“When in Rome, do as the Romans do,” they say, but for those studying at NLSIU, Nagarbhavi (“Nags”), there are perhaps two Romes: One within the protected walls of our ivory tower: where we preach free love and advocate safe sex, and where more skin doesn’t (usually) mean less morals. Step out of the gates that house these red walls, though, and everything that is a norm within becomes an aberration.

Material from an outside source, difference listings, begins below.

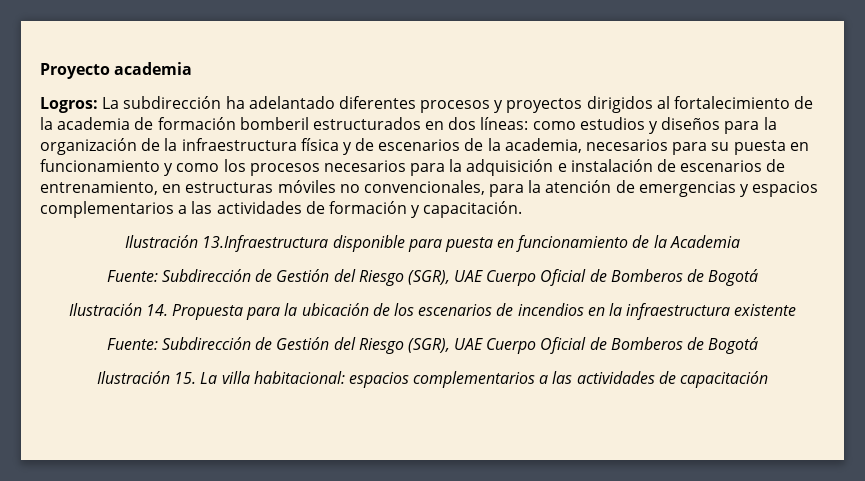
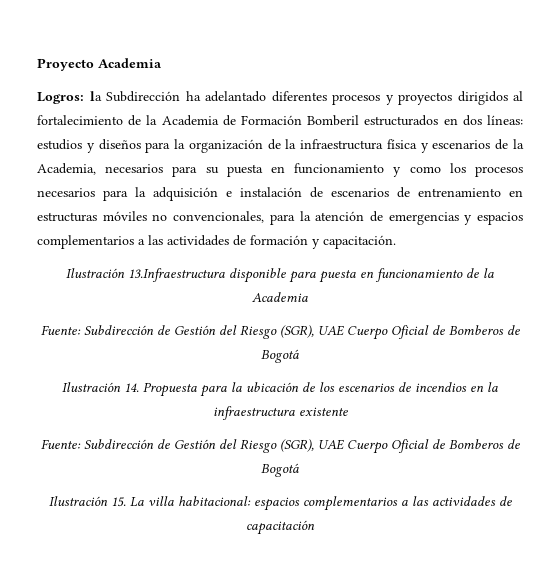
- Proyecto academia
+ Proyecto Academia
- La subdirección ha adelantado diferentes procesos y proyectos dirigidos al fortalecimiento de la academia de formación bomberil estructurados en dos líneas:
+ la Subdirección ha adelantado diferentes procesos y proyectos dirigidos al fortalecimiento de la Academia de Formación Bomberil estructurados en dos líneas:
- como estudios y diseños para la organización de la infraestructura física y de escenarios de la academia, necesarios para su puesta en funcionamiento y como los procesos necesarios para la adquisición e instalación de escenarios de entrenamiento, en estructuras móviles no convencionales, para la atención de emergencias y espacios complementarios a las actividades de formación y capacitación.
+ estudios y diseños para la organización de la infraestructura física y escenarios de la Academia, necesarios para su puesta en funcionamiento y como los procesos necesarios para la adquisición e instalación de escenarios de entrenamiento en estructuras móviles no convencionales, para la atención de emergencias y espacios complementarios a las actividades de formación y capacitación.

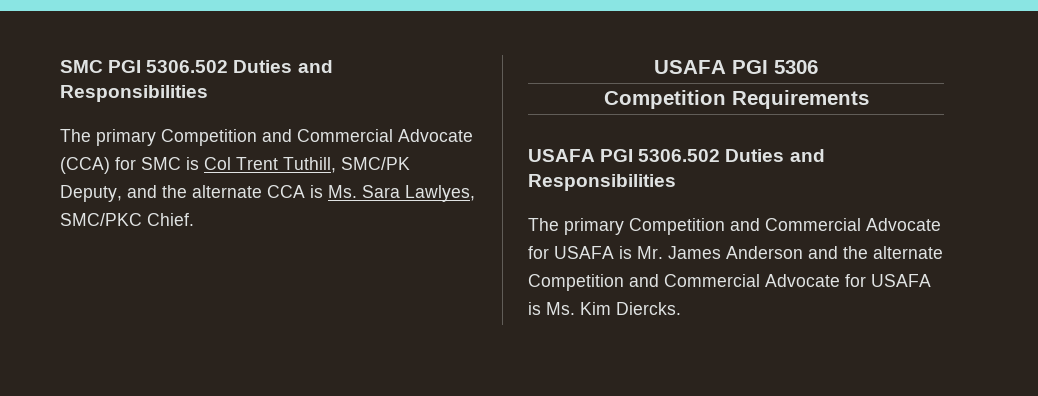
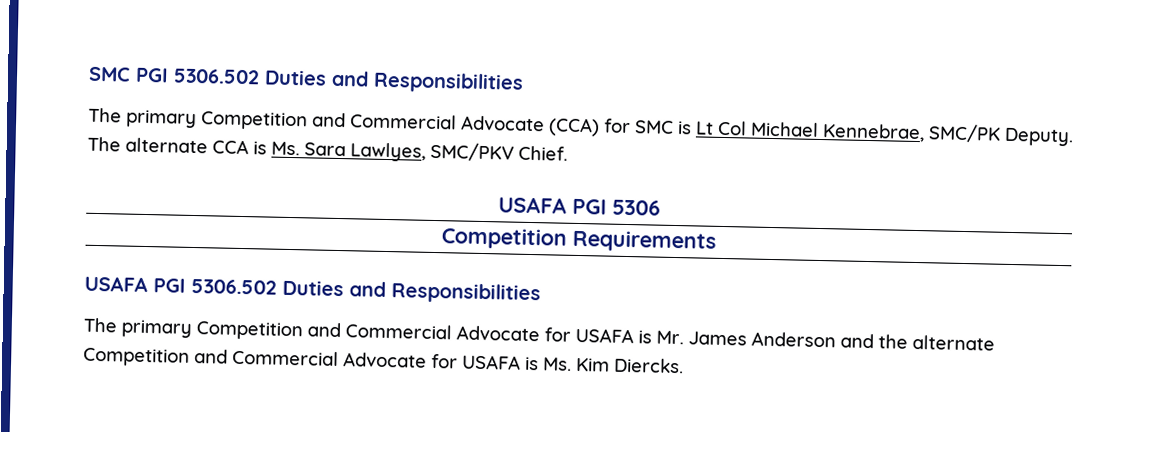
- The primary Competition and Commercial Advocate (CCA) for SMC is Col Trent Tuthill, SMC/PK Deputy, and the alternate CCA is Ms. Sara Lawlyes, SMC/PKC Chief.
+ The primary Competition and Commercial Advocate (CCA) for SMC is Lt Col Michael Kennebrae, SMC/PK Deputy. The alternate CCA is Ms. Sara Lawlyes, SMC/PKV Chief.

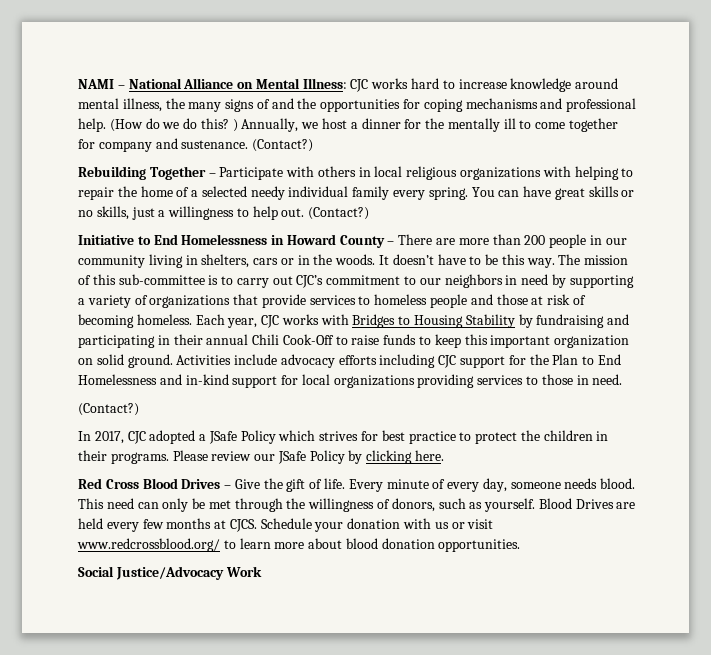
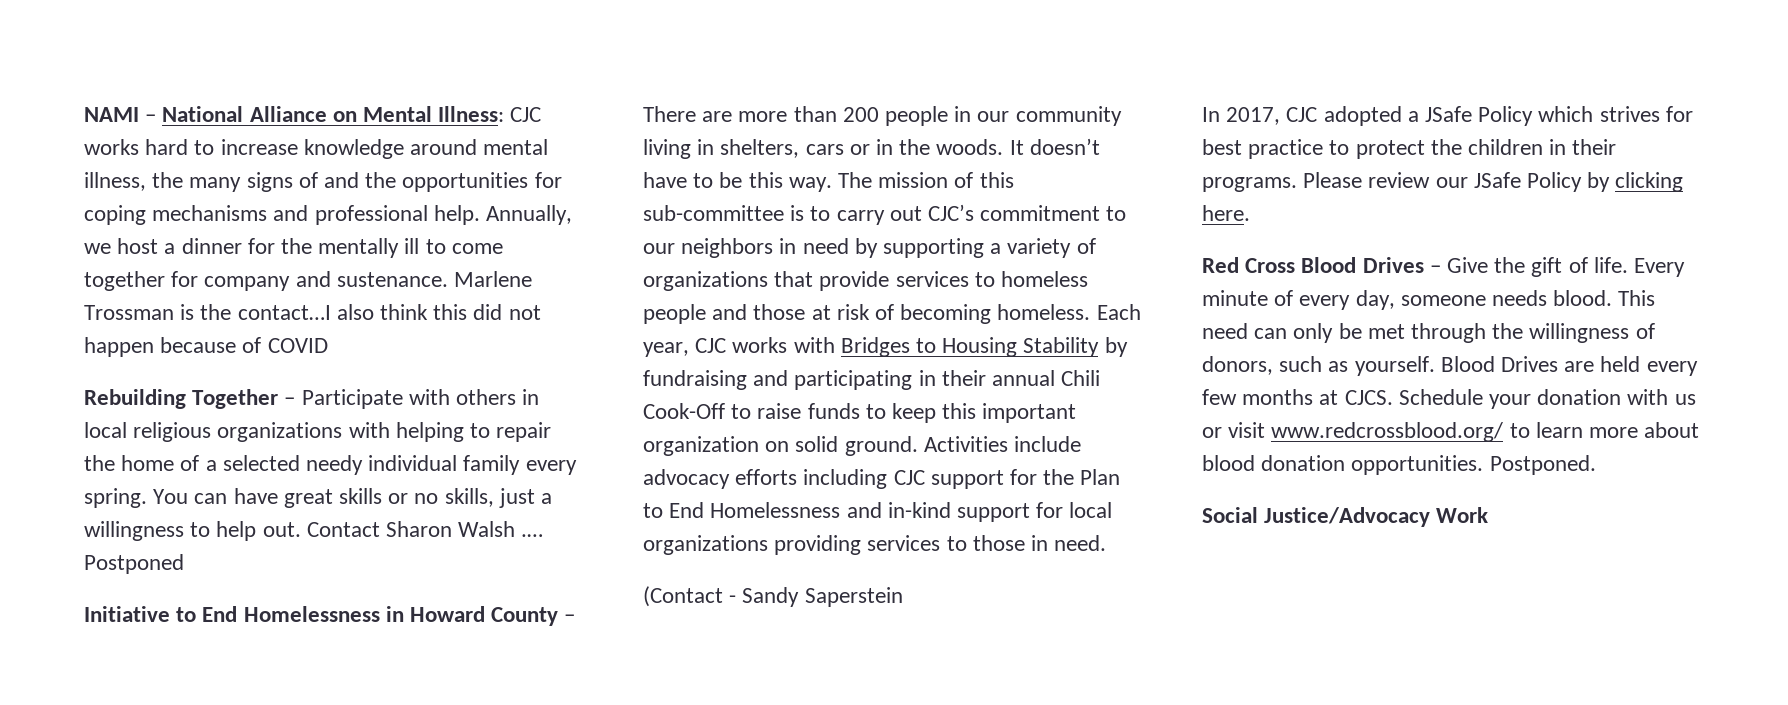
- (How do we do this? ) Annually, we host a dinner for the mentally ill to come together for company and sustenance. (Contact?)
+ Annually, we host a dinner for the mentally ill to come together for company and sustenance. Marlene Trossman is the contact…I also think this did not happen because of COVID
- You can have great skills or no skills, just a willingness to help out. (Contact?)
+ You can have great skills or no skills, just a willingness to help out. Contact Sharon Walsh .… Postponed
  Activities include advocacy efforts including CJC support for the Plan to End Homelessness and in-kind support for local organizations providing services to those in need.
- (Contact?)
+ (Contact - Sandy Saperstein
+ Postponed.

Outside rests a world where ‘Indian Culture’ still runs wild, and wearing shorts and smoking is looked down upon. As Vijay, who has been working in Nags for the past 12 years puts it, “this is not M.G. Road after all”. Where the people who ought to be selling you contraceptives think it’s okay to refuse them to you saying, “Do you come to college to study or to do all this?” (Well, at least you know you weren’t imagining the judgment.) Dinesh, who has been running a pharmacy store for the past 5 years, attributes the difference in thinking to a generation gap. The other people we spoke to explain our behavior as coming from “modern places like Delhi” or “imitating foreigners” and claim to be able to easily tell the difference between NLS students and BU students, “It’s the way you all speak English and your clothes”, they told us when asked.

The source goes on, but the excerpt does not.